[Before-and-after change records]
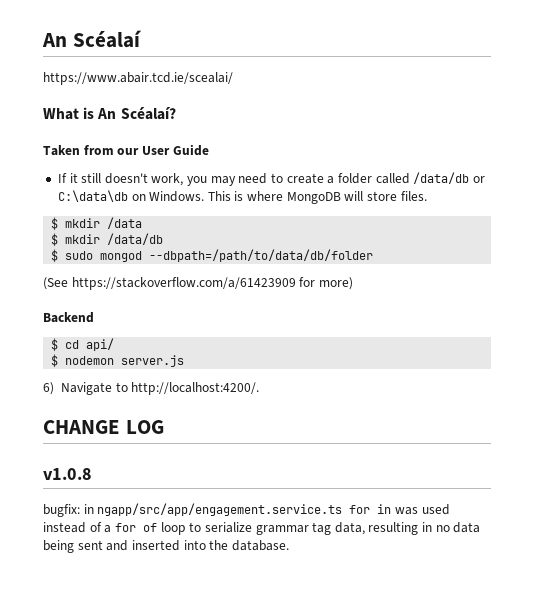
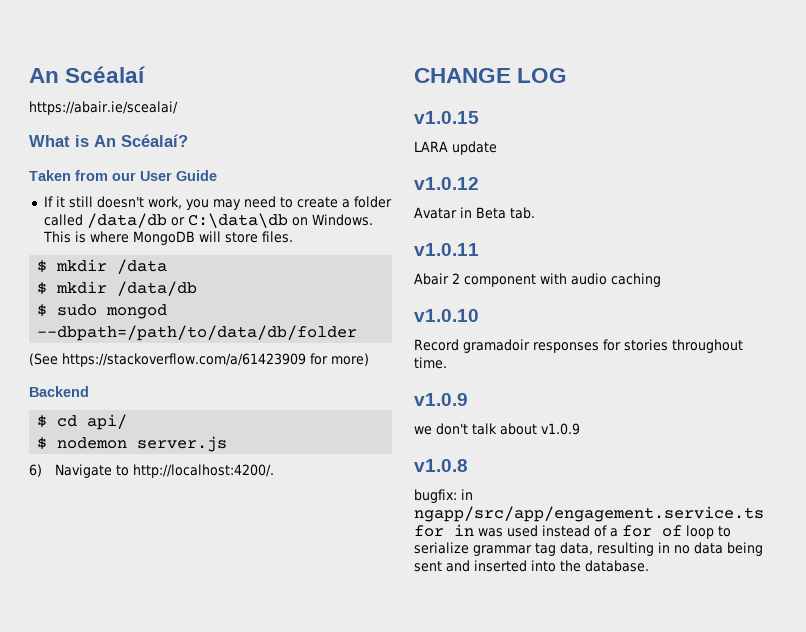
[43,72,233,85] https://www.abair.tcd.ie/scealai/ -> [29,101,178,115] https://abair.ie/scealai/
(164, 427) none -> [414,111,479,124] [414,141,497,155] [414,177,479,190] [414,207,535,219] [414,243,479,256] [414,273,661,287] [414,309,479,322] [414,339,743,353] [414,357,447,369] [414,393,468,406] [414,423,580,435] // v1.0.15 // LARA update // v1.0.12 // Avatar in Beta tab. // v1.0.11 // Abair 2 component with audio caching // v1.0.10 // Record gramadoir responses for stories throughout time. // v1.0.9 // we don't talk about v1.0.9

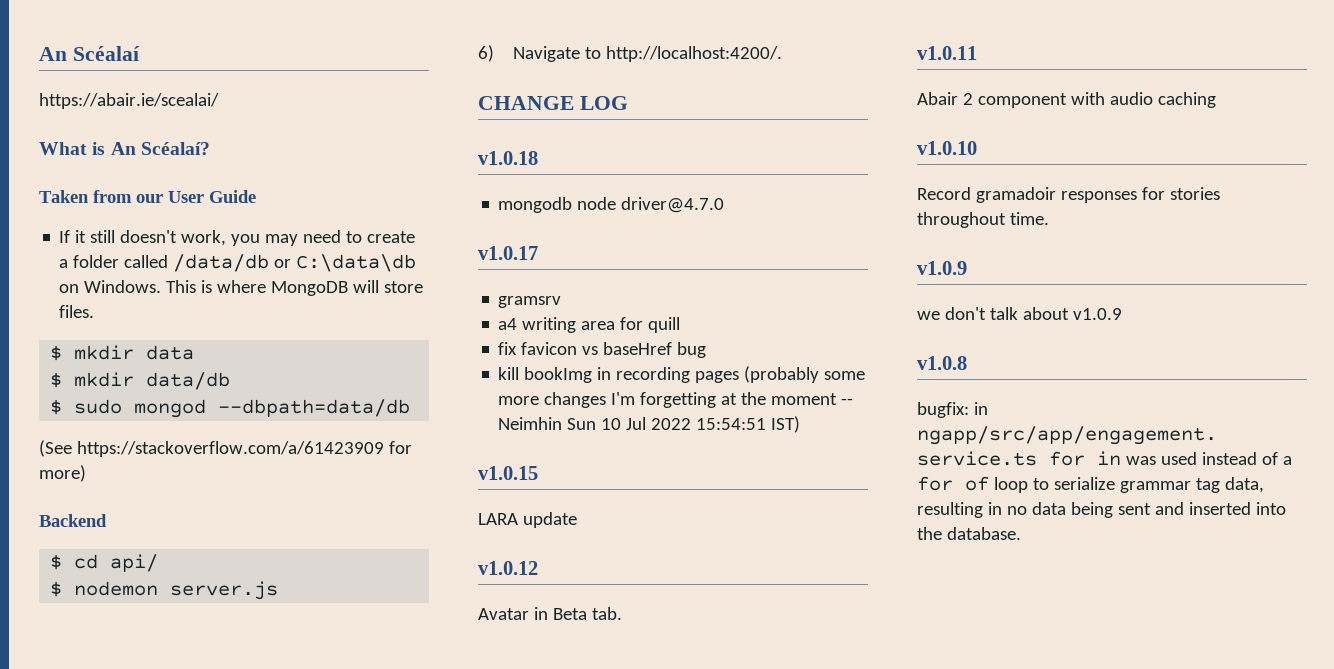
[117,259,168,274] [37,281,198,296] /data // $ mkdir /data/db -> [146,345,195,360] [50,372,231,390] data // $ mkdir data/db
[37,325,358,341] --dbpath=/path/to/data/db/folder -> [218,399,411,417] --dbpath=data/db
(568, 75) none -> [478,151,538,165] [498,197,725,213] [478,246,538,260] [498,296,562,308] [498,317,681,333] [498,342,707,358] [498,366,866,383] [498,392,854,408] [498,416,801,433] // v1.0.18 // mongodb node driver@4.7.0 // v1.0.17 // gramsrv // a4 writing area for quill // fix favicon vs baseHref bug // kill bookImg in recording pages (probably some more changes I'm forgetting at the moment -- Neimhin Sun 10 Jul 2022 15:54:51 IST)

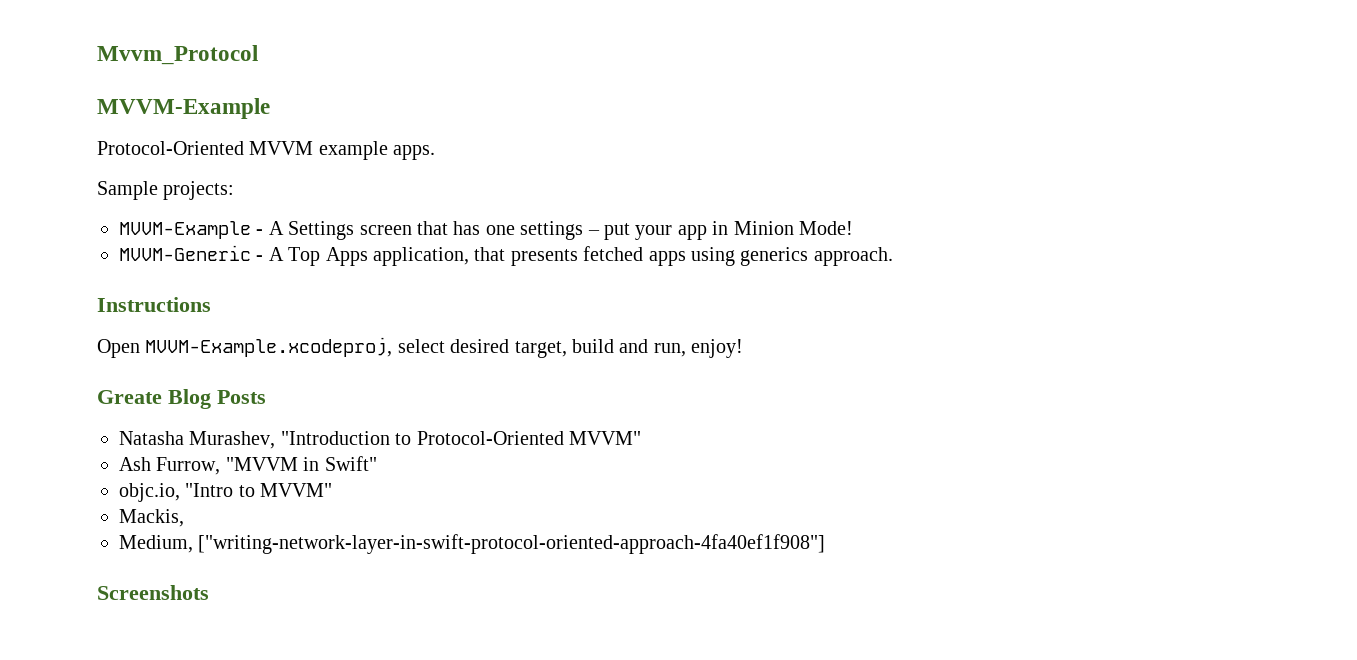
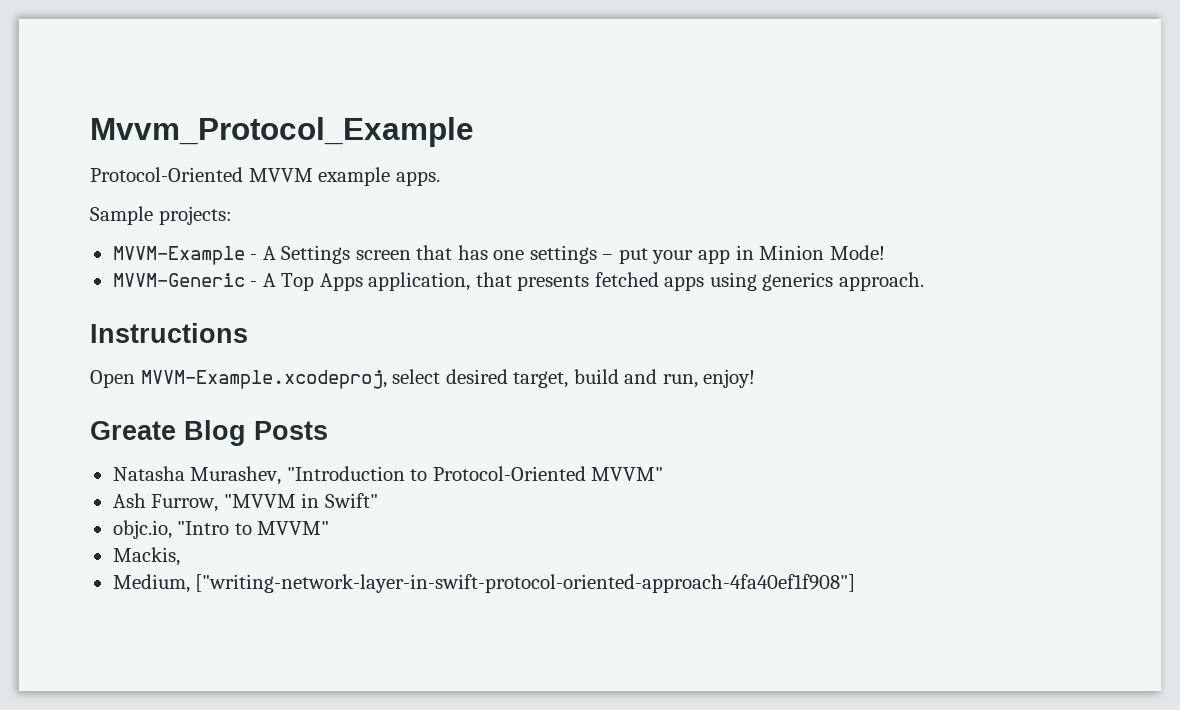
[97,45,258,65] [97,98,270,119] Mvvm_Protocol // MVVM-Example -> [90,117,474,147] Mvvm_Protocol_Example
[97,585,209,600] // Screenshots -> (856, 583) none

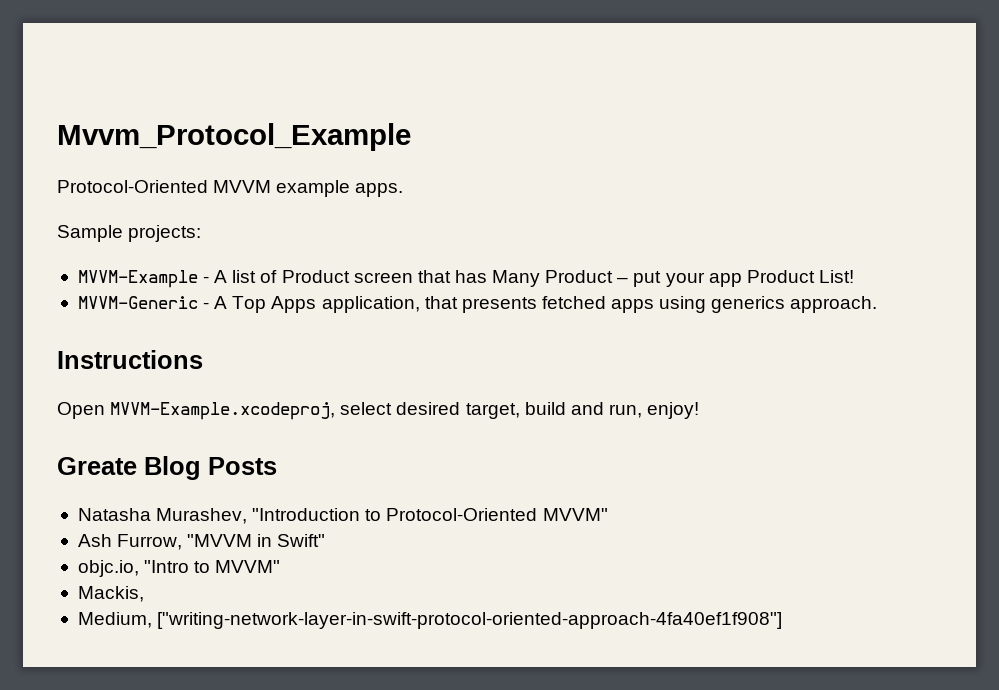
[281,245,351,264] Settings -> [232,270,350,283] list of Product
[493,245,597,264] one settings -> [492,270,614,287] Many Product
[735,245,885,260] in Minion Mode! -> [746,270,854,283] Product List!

• PROBLEM: A faithful, complete copy of the records above is required, one that contains no pictures.

• EXERCISE RESPONSE:
[43,72,233,85] https://www.abair.tcd.ie/scealai/ -> [29,101,178,115] https://abair.ie/scealai/
(164, 427) none -> [414,111,479,124] [414,141,497,155] [414,177,479,190] [414,207,535,219] [414,243,479,256] [414,273,661,287] [414,309,479,322] [414,339,743,353] [414,357,447,369] [414,393,468,406] [414,423,580,435] // v1.0.15 // LARA update // v1.0.12 // Avatar in Beta tab. // v1.0.11 // Abair 2 component with audio caching // v1.0.10 // Record gramadoir responses for stories throughout time. // v1.0.9 // we don't talk about v1.0.9

[117,259,168,274] [37,281,198,296] /data // $ mkdir /data/db -> [146,345,195,360] [50,372,231,390] data // $ mkdir data/db
[37,325,358,341] --dbpath=/path/to/data/db/folder -> [218,399,411,417] --dbpath=data/db
(568, 75) none -> [478,151,538,165] [498,197,725,213] [478,246,538,260] [498,296,562,308] [498,317,681,333] [498,342,707,358] [498,366,866,383] [498,392,854,408] [498,416,801,433] // v1.0.18 // mongodb node driver@4.7.0 // v1.0.17 // gramsrv // a4 writing area for quill // fix favicon vs baseHref bug // kill bookImg in recording pages (probably some more changes I'm forgetting at the moment -- Neimhin Sun 10 Jul 2022 15:54:51 IST)

[97,45,258,65] [97,98,270,119] Mvvm_Protocol // MVVM-Example -> [90,117,474,147] Mvvm_Protocol_Example
[97,585,209,600] // Screenshots -> (856, 583) none

[281,245,351,264] Settings -> [232,270,350,283] list of Product
[493,245,597,264] one settings -> [492,270,614,287] Many Product
[735,245,885,260] in Minion Mode! -> [746,270,854,283] Product List!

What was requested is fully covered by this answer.